Welcome to the frequently asked questions section. Below are the most frequent and common questions we hear from out clients. Clicking on any of the questions will drop down the answer. If you have a question that is not listed here please contact us and we will get you the answer.
The Social Security Administration does not require that you have a representative. Having a representative on your side is, however, affordable and recommended. With an expert working on your behalf, you will have an advantage at every stage of the process.
We take cases on a contingency basis, with no up-front fee; The fee is based on the amount of your backpay, once your claim is approved. The Social Security Administration regulates fees of 25% of backpay, with a maximum of $7,200, whichever is less.
Retirement, Survivors, Disability Insurance (RSDI) is a federal program offering benefits to workers and in some cases, family members of workers who have paid into the Social Security program. The rules for RSDI are long and complicated. Please call us at 859-246-0246 for answers to your detailed questions.

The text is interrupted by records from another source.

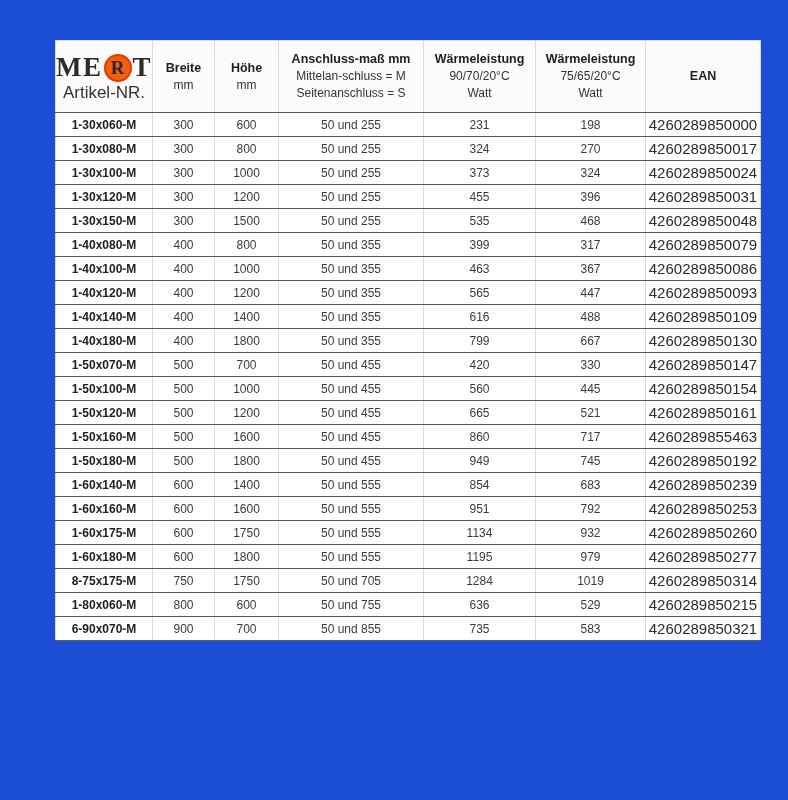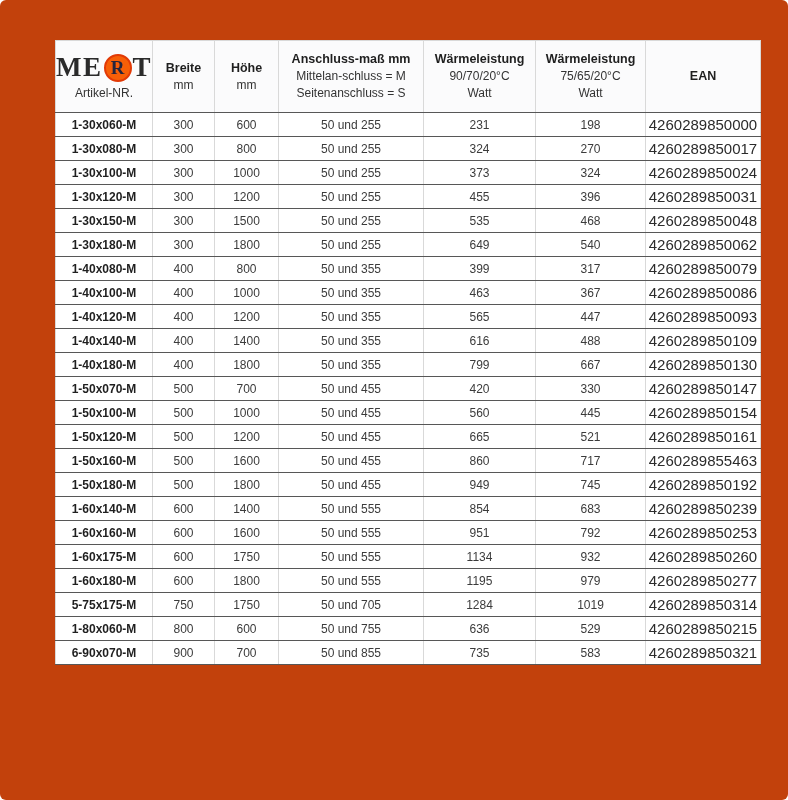"ME" .page { background: #c2410c -> #1d4ed8; border-radius: 6px -> none }
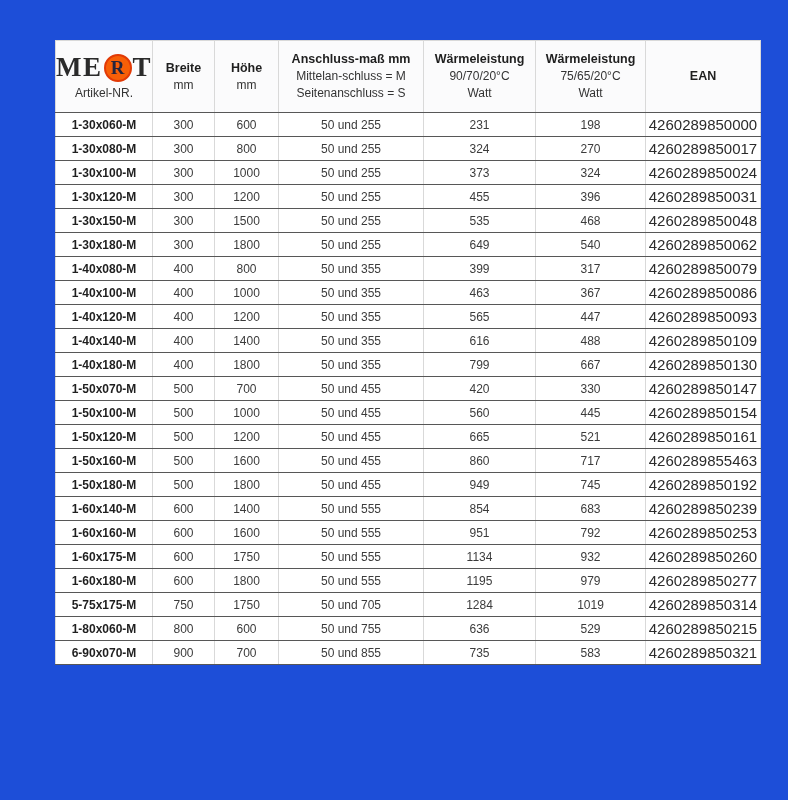"Artikel-NR." .artikel-label { font-size: 12px -> 17px }
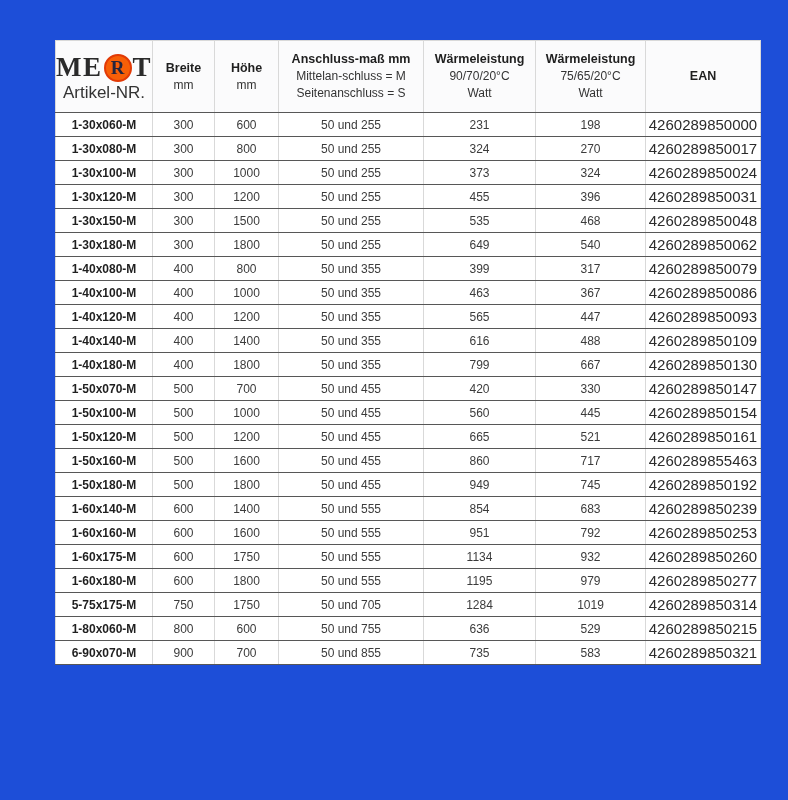"1-30x180-M" tr { html: <tr> <td>1-30x180-M</td> <td>300</td> <td>1800</td> <td>50 und 255</td> <td>649</td> <td>540</td> <td>4260289850062</td> </tr> -> none }
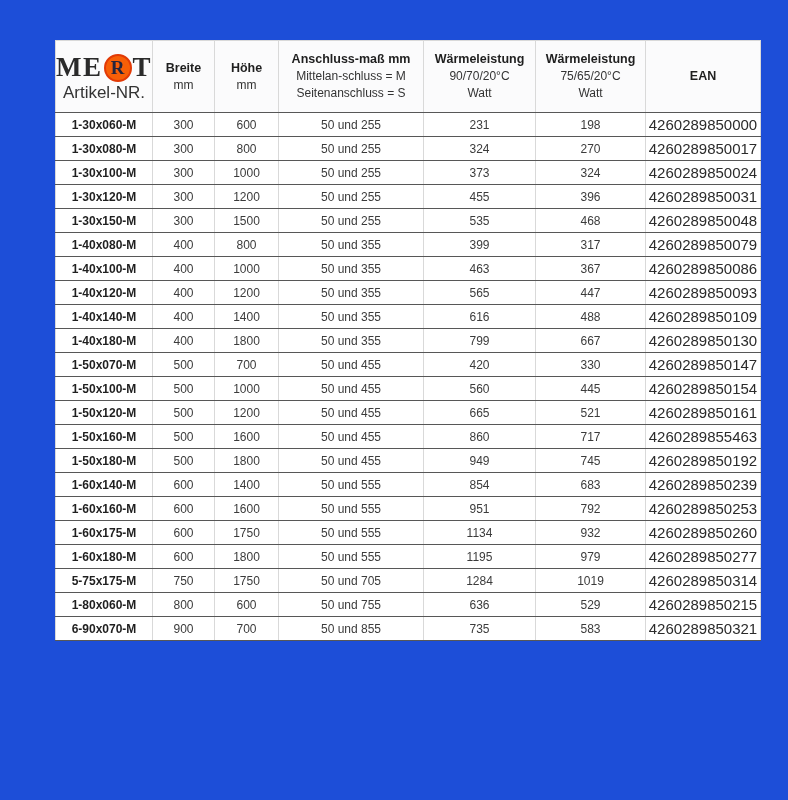"5-75x175-M" td.article { text: 5-75x175-M -> 8-75x175-M }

Supplemental Security Income, or SSI, is a different program through Social Security that is funded by tax revenues. It pays monthly benefits to individuals with disabilities who have no or low income and few financial resources.
Social Security defines “disability” as the “inability to engage in any substantial gainful activity by reason of any medically determinable physical or mental impairment which can be expected to result in death or has lasted or can be expected to last for a continuous period of not less than 12 months.”
Social Security follows a very rigid 5 step sequential process in approving or denying claims. A brief review of the 5 steps follows.
Step 1. Are you working?
Step 2. Do you have a severe impairment?
Step 3. Do you meet a listing? (from Social Security’s Blue Book)
Step 4. Can you return to your past work?
Step 5. Can you do any other work?
We will help you understand each of these steps.
If your condition has lasted for at least one year, you may continue your claim, and if approved, you may be given benefits for the period of time that you were unable to work. If your disabling condition lasts for less than one year, and you return to work, we can have your claim dismissed.
For SSI- The monthly maximum Federal amounts for 2023 are $914) for an eligible individual and $1371 for an eligible individual with an eligible spouse.
For RSDI- The monthly benefit is based on your past earnings. The national average amount is around $1,200 to $1,400 monthly.
You should file an appeal immediately, certainly no later than 60 days after you have received your denial. You should also consider hiring a qualified representative to help you with your appeal.
If your condition is severe enough to keep you from working, your chances of approval are greater if your medical evidence is strong. The medical records should reflect your condition, and the impact it has on your ability to work.